EXERCISE DIRECTIONS: Search the records below for the word "AmazonPay", then return every line where it appears.

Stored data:
★ ★ ★

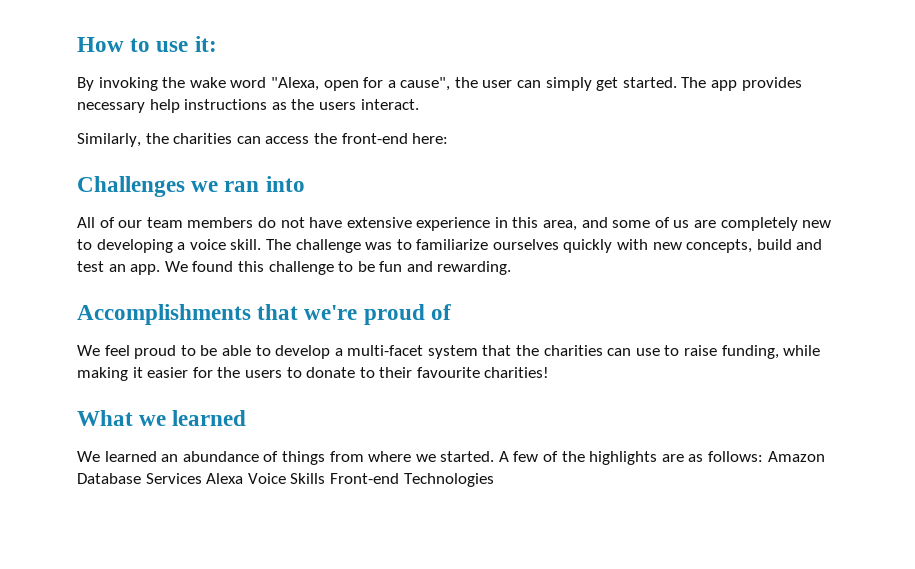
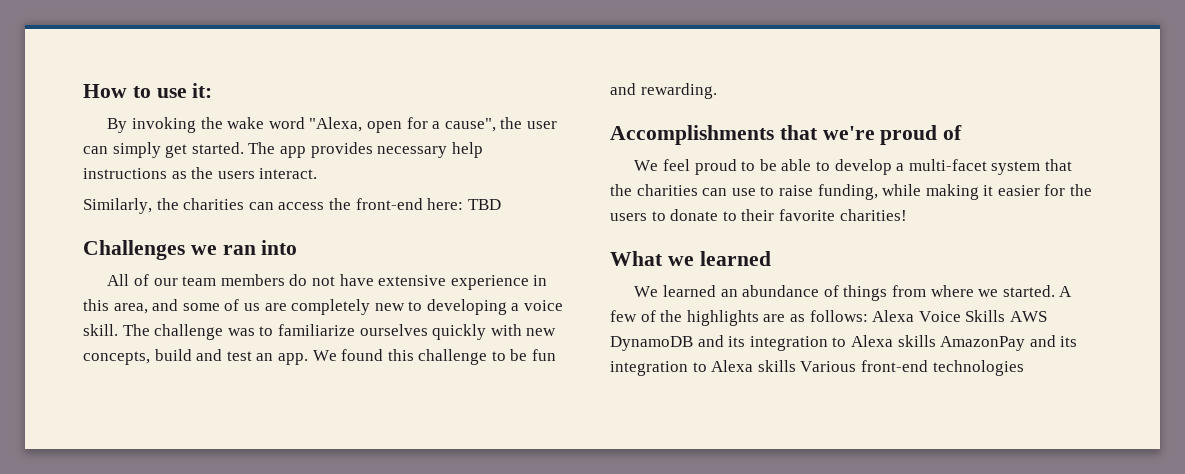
- Similarly, the charities can access the front-end here:
+ Similarly, the charities can access the front-end here: TBD
- We feel proud to be able to develop a multi-facet system that the charities can use to raise funding, while making it easier for the users to donate to their favourite charities!
+ We feel proud to be able to develop a multi-facet system that the charities can use to raise funding, while making it easier for the users to donate to their favorite charities!
- A few of the highlights are as follows: Amazon Database Services Alexa Voice Skills Front-end Technologies
+ A few of the highlights are as follows: Alexa Voice Skills AWS DynamoDB and its integration to Alexa skills AmazonPay and its integration to Alexa skills Various front-end technologies

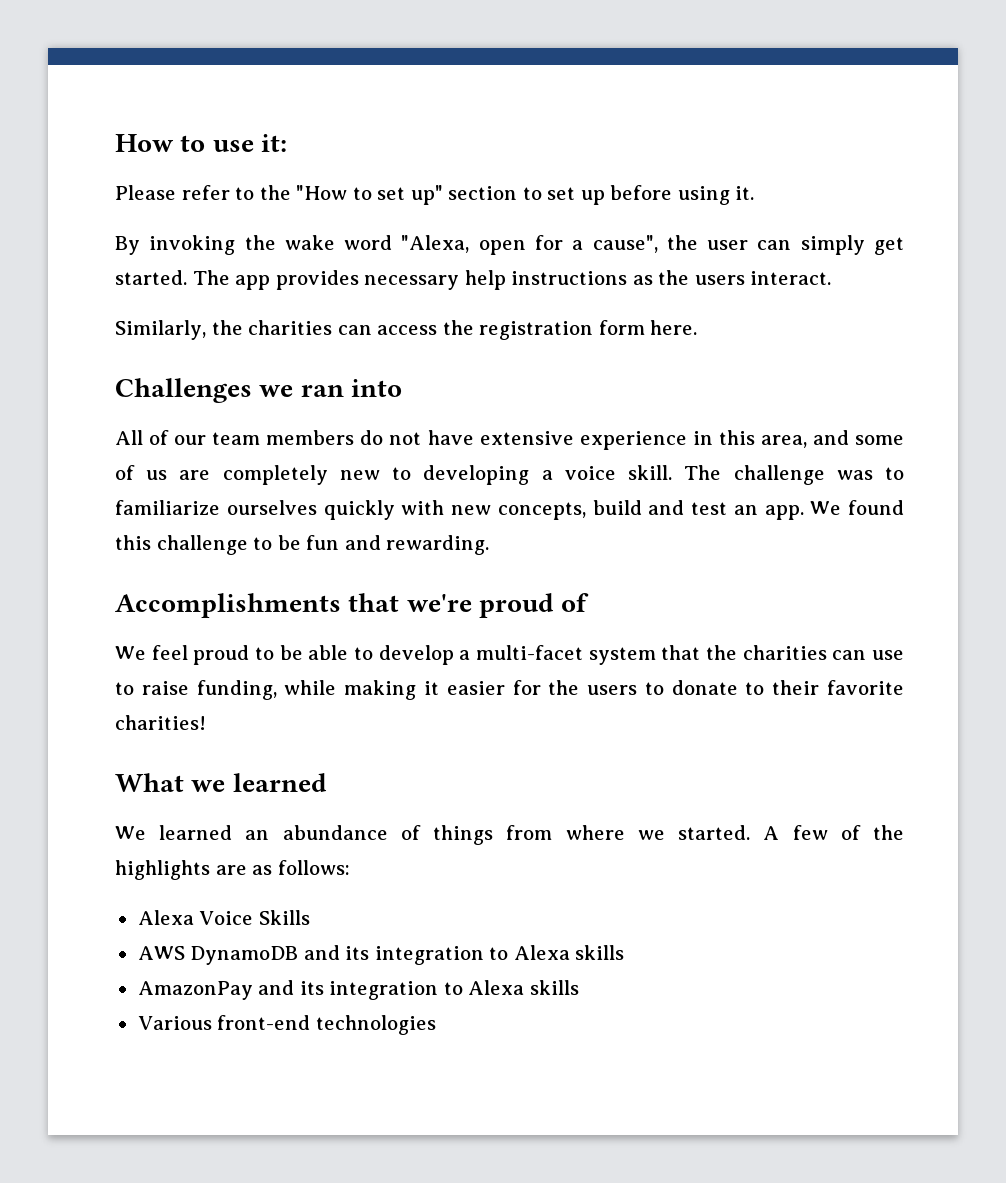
+ Please refer to the "How to set up" section to set up before using it.
- Similarly, the charities can access the front-end here: TBD
+ Similarly, the charities can access the registration form here.
- A few of the highlights are as follows: Alexa Voice Skills AWS DynamoDB and its integration to Alexa skills AmazonPay and its integration to Alexa skills Various front-end technologies
+ A few of the highlights are as follows:
+ Alexa Voice Skills
+ AWS DynamoDB and its integration to Alexa skills
+ AmazonPay and its integration to Alexa skills
+ Various front-end technologies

★ ★ ★

PROBLEM SOLUTION:
+ A few of the highlights are as follows: Alexa Voice Skills AWS DynamoDB and its integration to Alexa skills AmazonPay and its integration to Alexa skills Various front-end technologies
- A few of the highlights are as follows: Alexa Voice Skills AWS DynamoDB and its integration to Alexa skills AmazonPay and its integration to Alexa skills Various front-end technologies
+ AmazonPay and its integration to Alexa skills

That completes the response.